__Work item__.
Going line by line through the records below, write out everything starting with the line containing "none -> <span>Weather" and going on through the line containing "18-01-2026 12:00 UTC", exactly and inclusively. Pictures do not go in.
Start of Given records
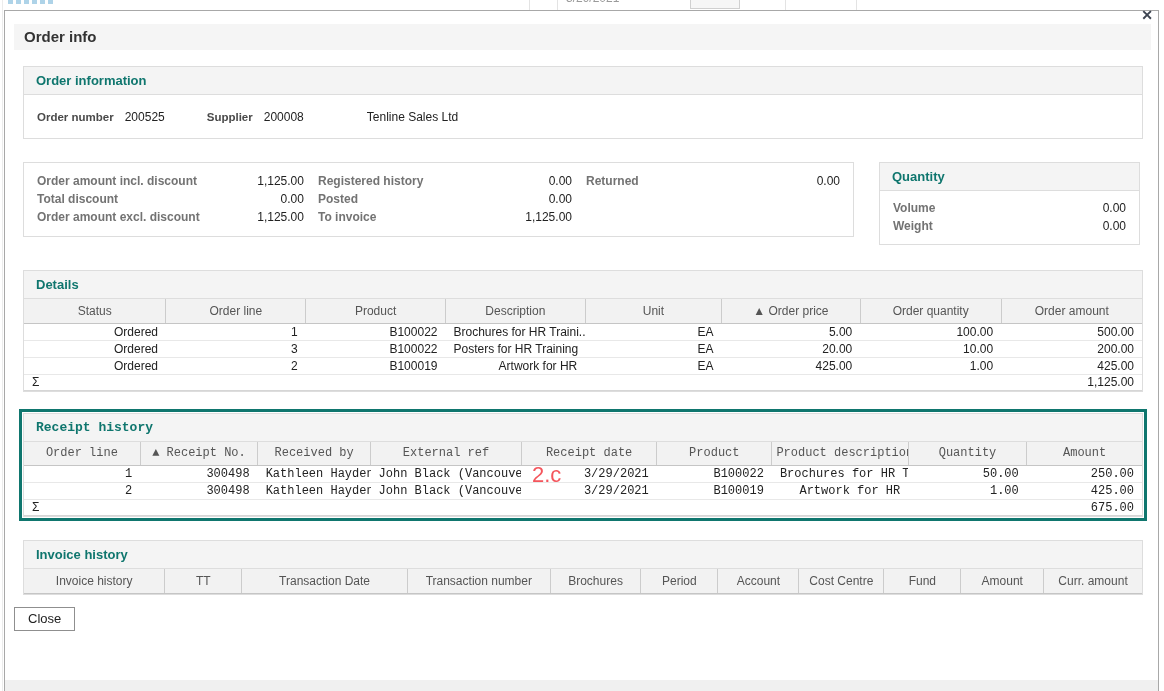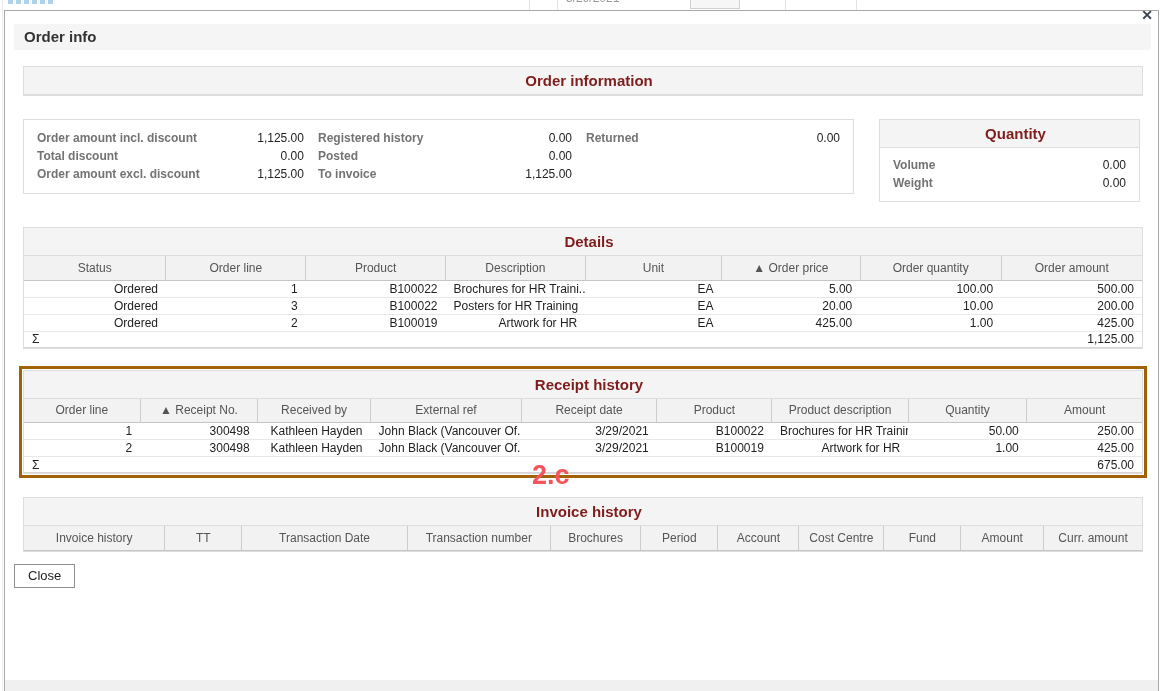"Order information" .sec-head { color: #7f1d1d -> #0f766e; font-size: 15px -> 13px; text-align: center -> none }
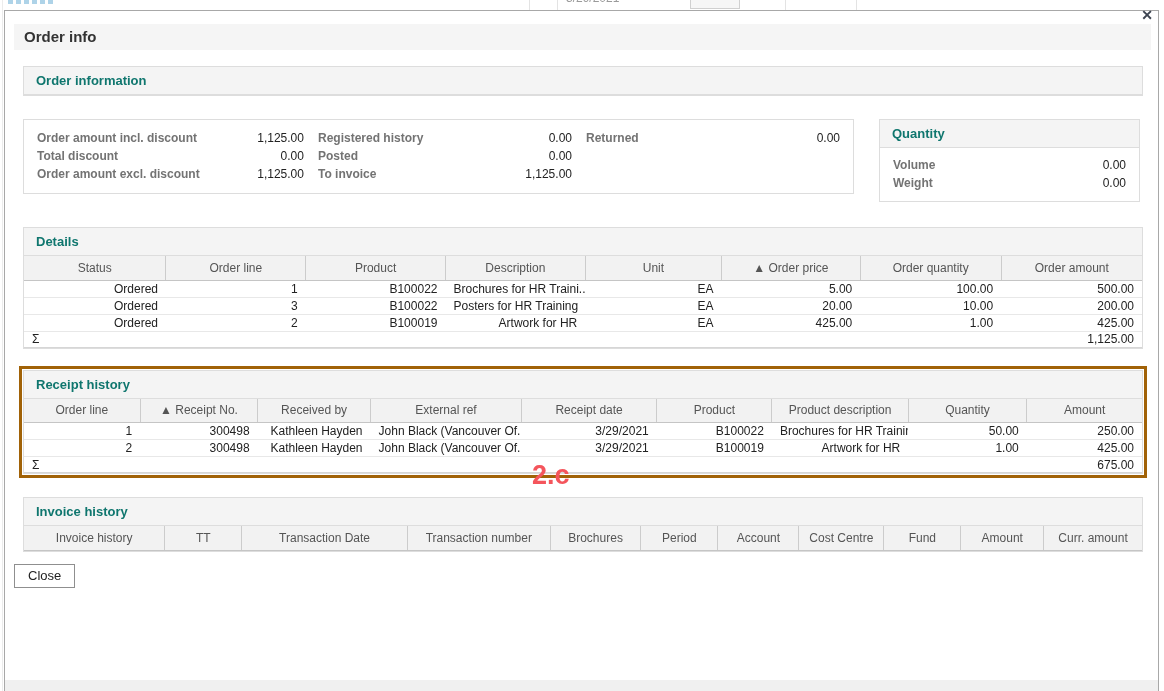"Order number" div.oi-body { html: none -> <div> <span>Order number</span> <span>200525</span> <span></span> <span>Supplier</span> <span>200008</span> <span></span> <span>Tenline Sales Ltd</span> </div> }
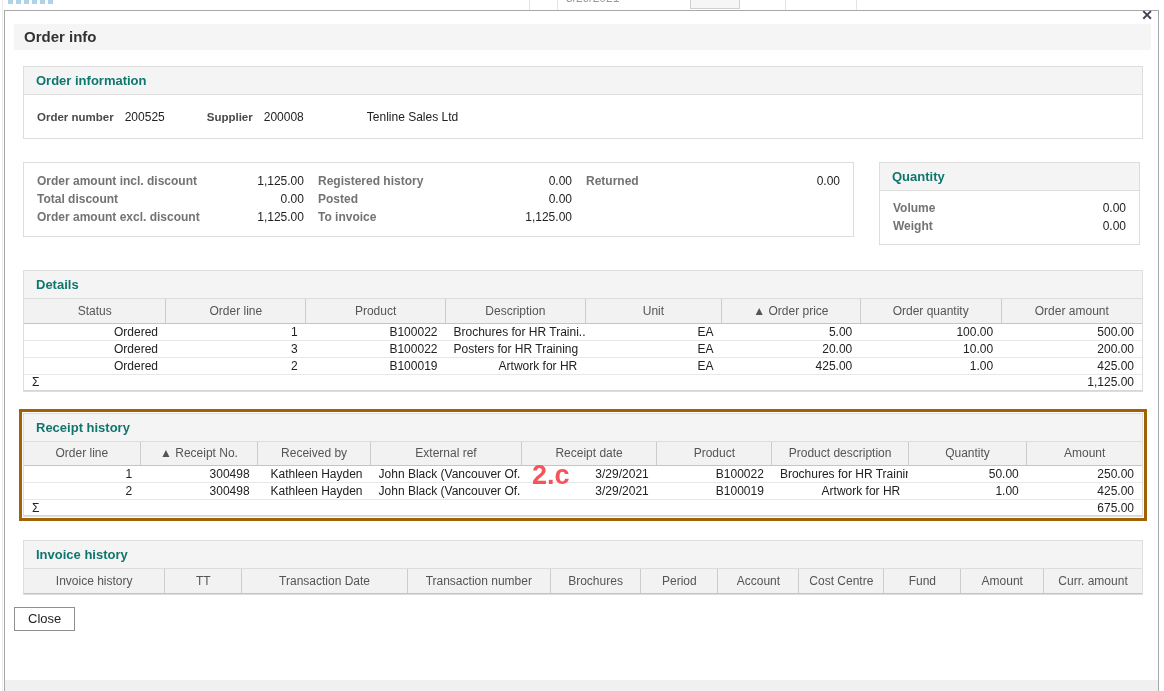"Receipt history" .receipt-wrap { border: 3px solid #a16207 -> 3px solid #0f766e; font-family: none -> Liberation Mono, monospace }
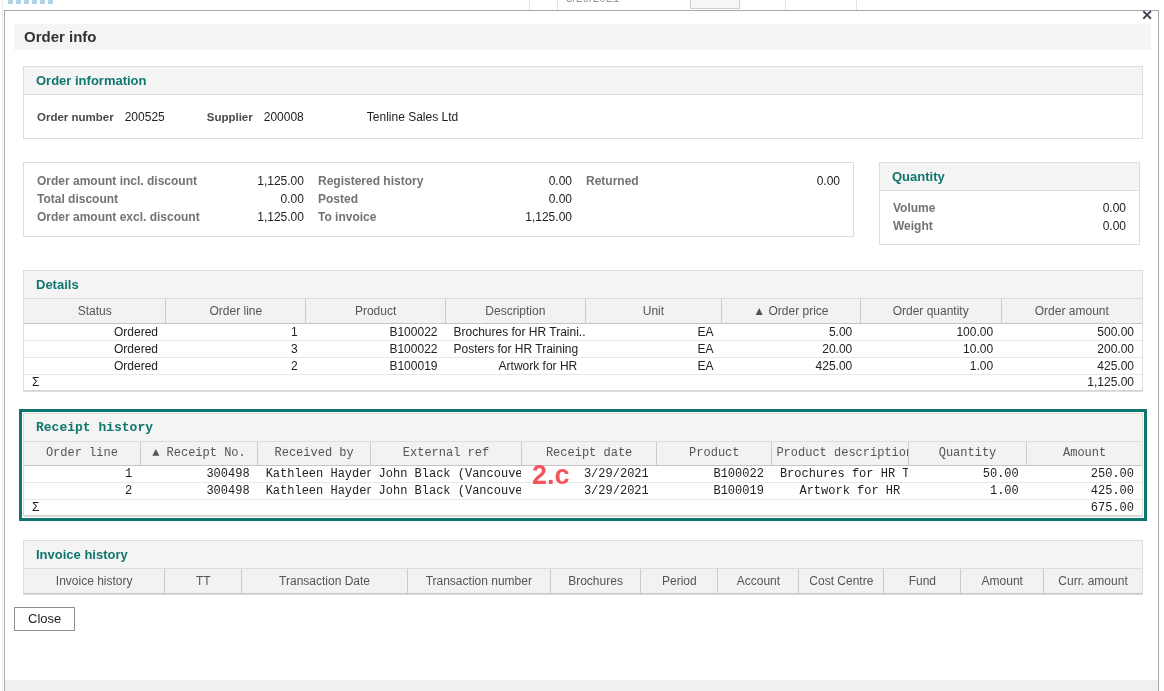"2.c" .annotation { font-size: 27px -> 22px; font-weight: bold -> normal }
End of Given records
Start of Given records
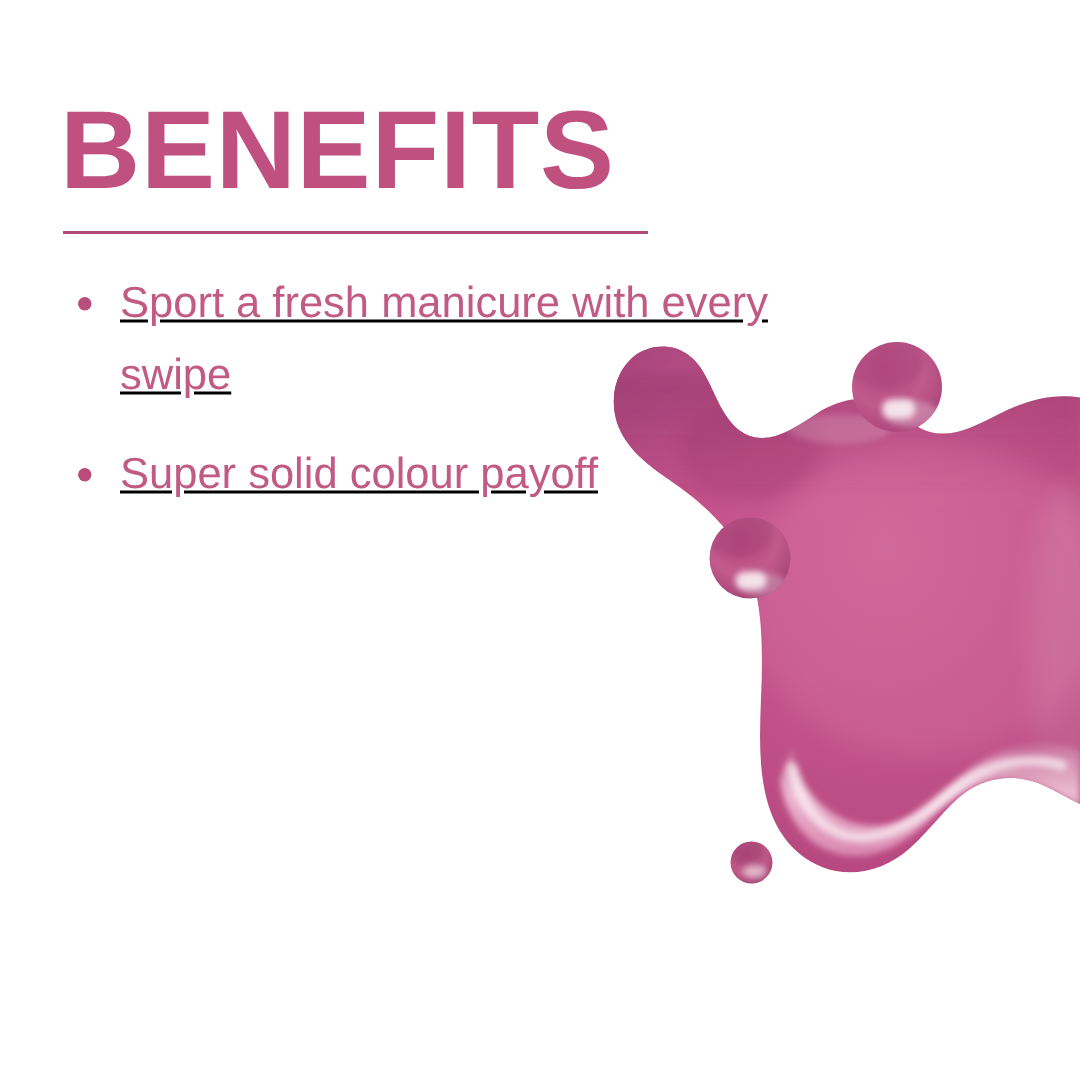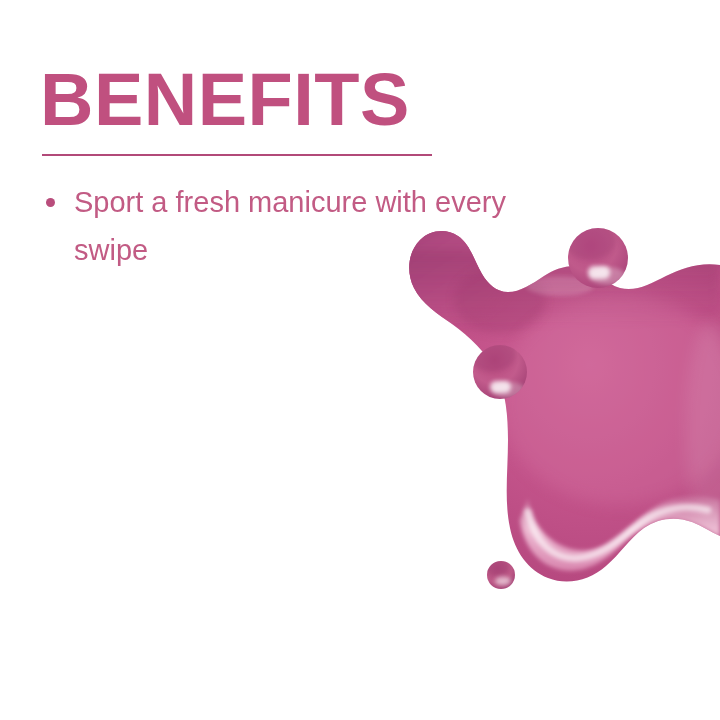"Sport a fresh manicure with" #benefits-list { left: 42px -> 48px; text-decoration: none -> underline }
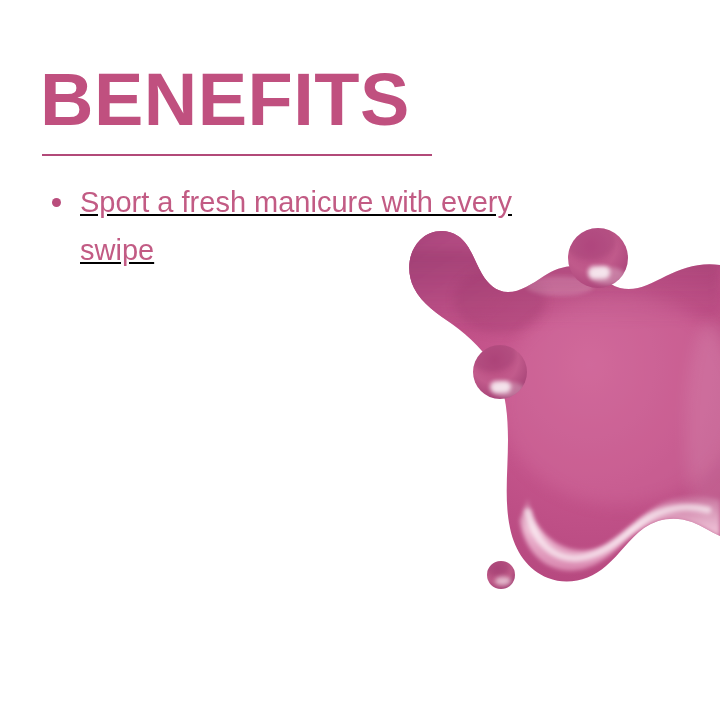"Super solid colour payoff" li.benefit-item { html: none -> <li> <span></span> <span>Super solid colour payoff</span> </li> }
End of Given records
Start of Given records
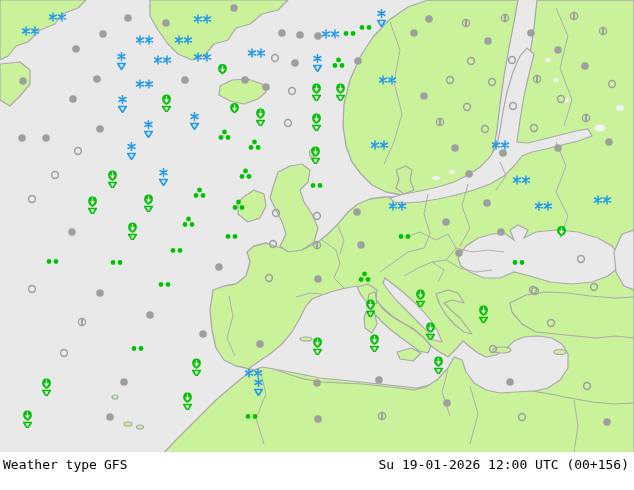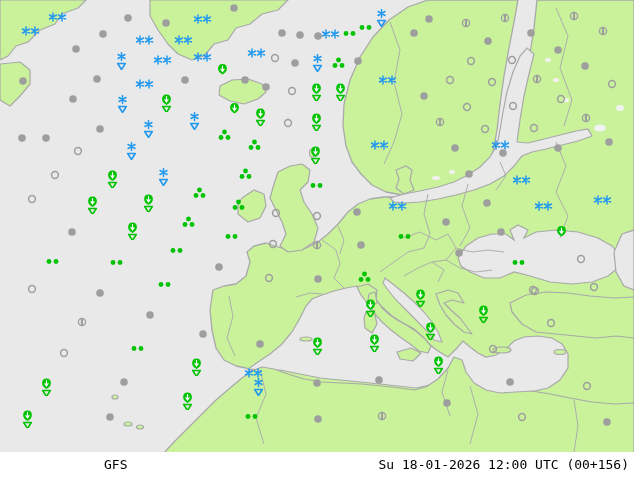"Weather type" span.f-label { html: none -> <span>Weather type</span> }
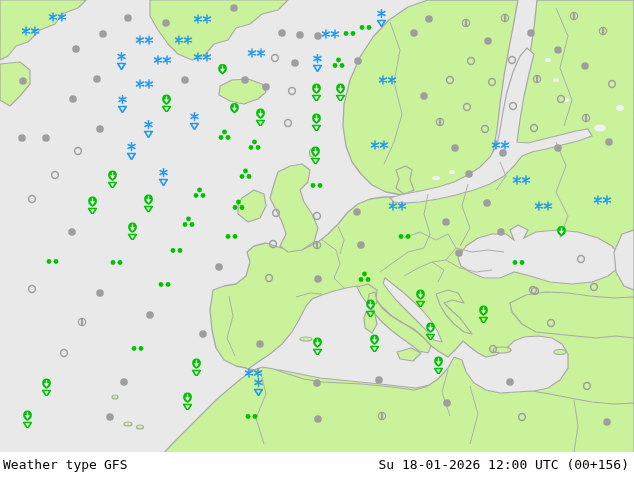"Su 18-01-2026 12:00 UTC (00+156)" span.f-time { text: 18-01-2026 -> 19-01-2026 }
End of Given records
__Exercise result__.
"Weather type" span.f-label { html: none -> <span>Weather type</span> }
"Su 18-01-2026 12:00 UTC (00+156)" span.f-time { text: 18-01-2026 -> 19-01-2026 }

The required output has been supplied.